* [WORK TASK]
Your answer should be an exact copy of the lines from the one holding "text: Rephrase ->" to the end of the material below, pictures left out.
# # # # #
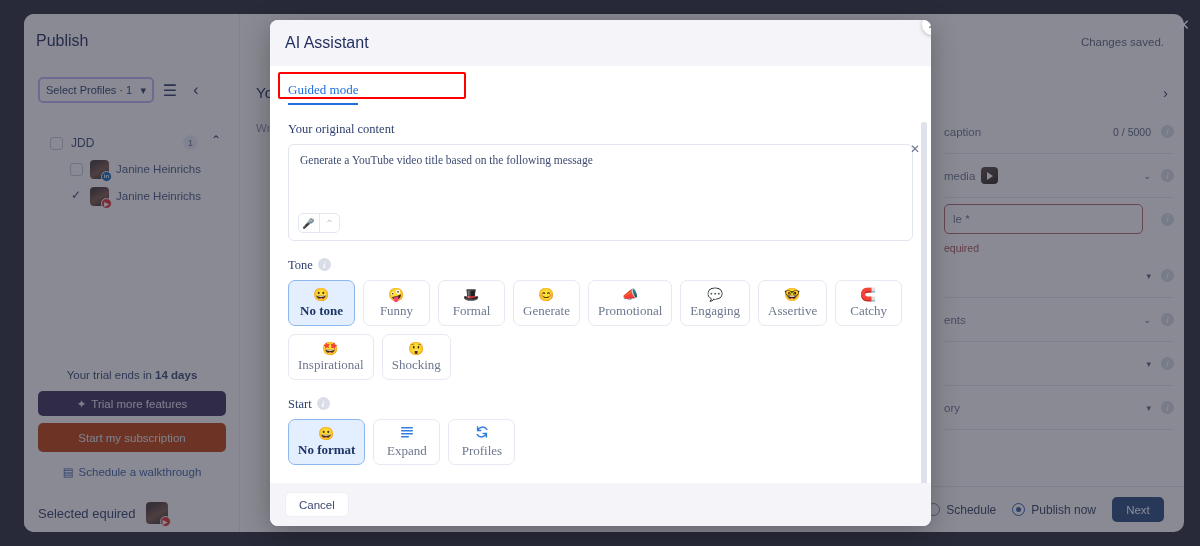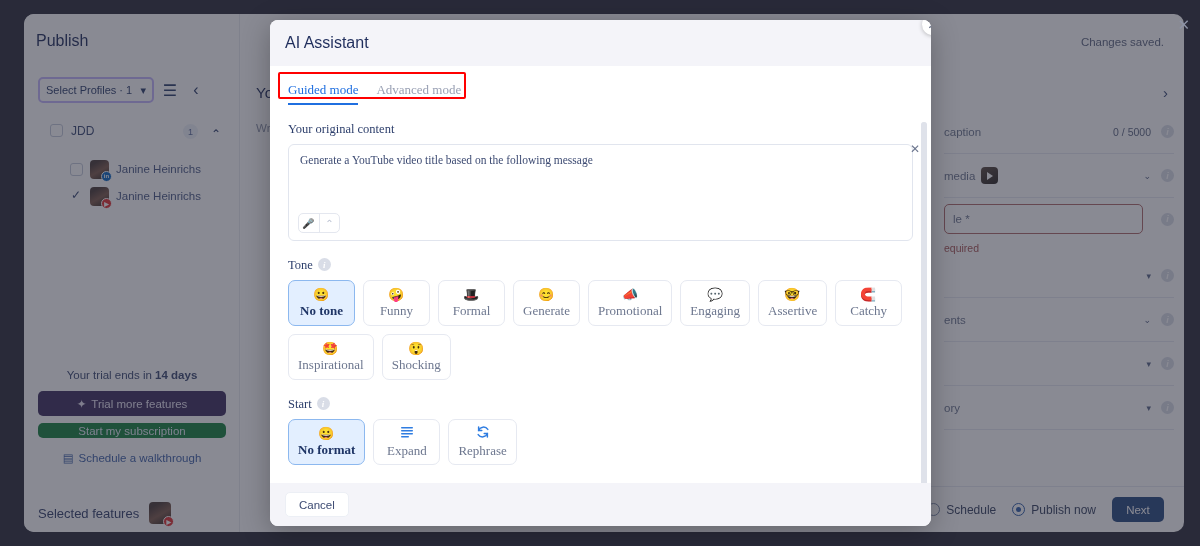"Advanced mode" div.tab { html: <div>Advanced mode</div> -> none }
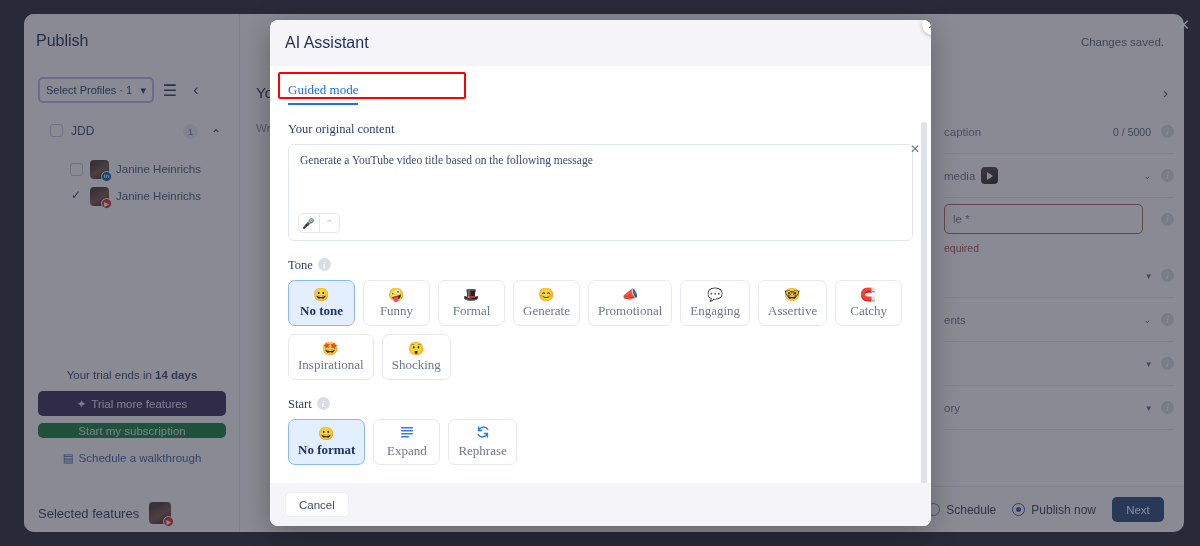"JDD" .group-row { align-items: flex-start -> flex-end; top: 110px -> 116px }
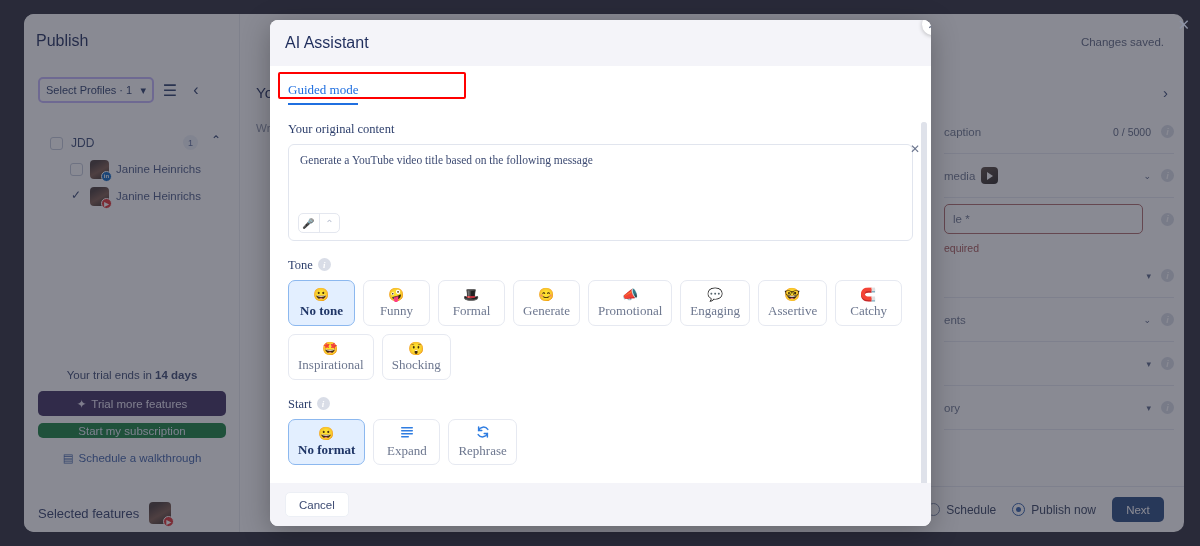"Start my subscription" .btn-sub { background: #15803d -> #c2410c; height: 15px -> 29px }
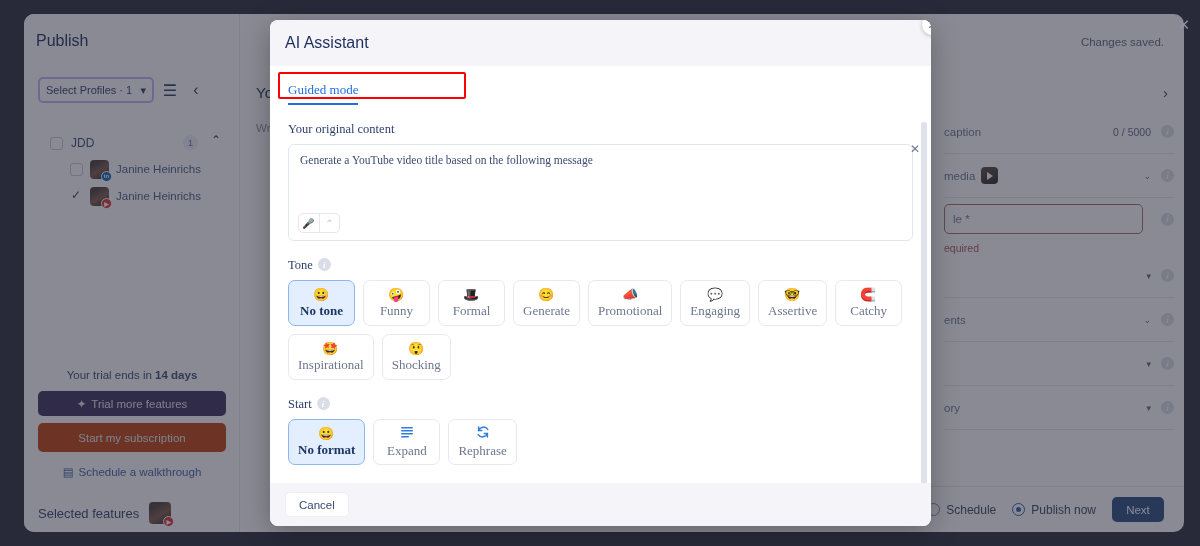"Rephrase" span.cl { text: Rephrase -> Profiles }
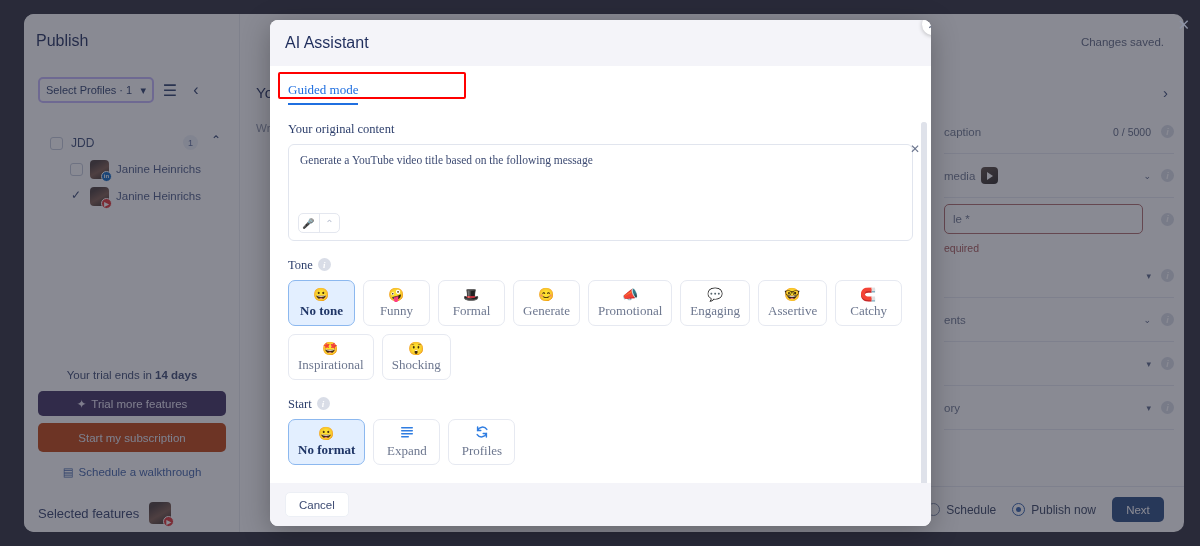"Selected features" span.lbl { text: features -> equired }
# # # # #
* [RESPONSE FOR THIS EXERCISE]
"Rephrase" span.cl { text: Rephrase -> Profiles }
"Selected features" span.lbl { text: features -> equired }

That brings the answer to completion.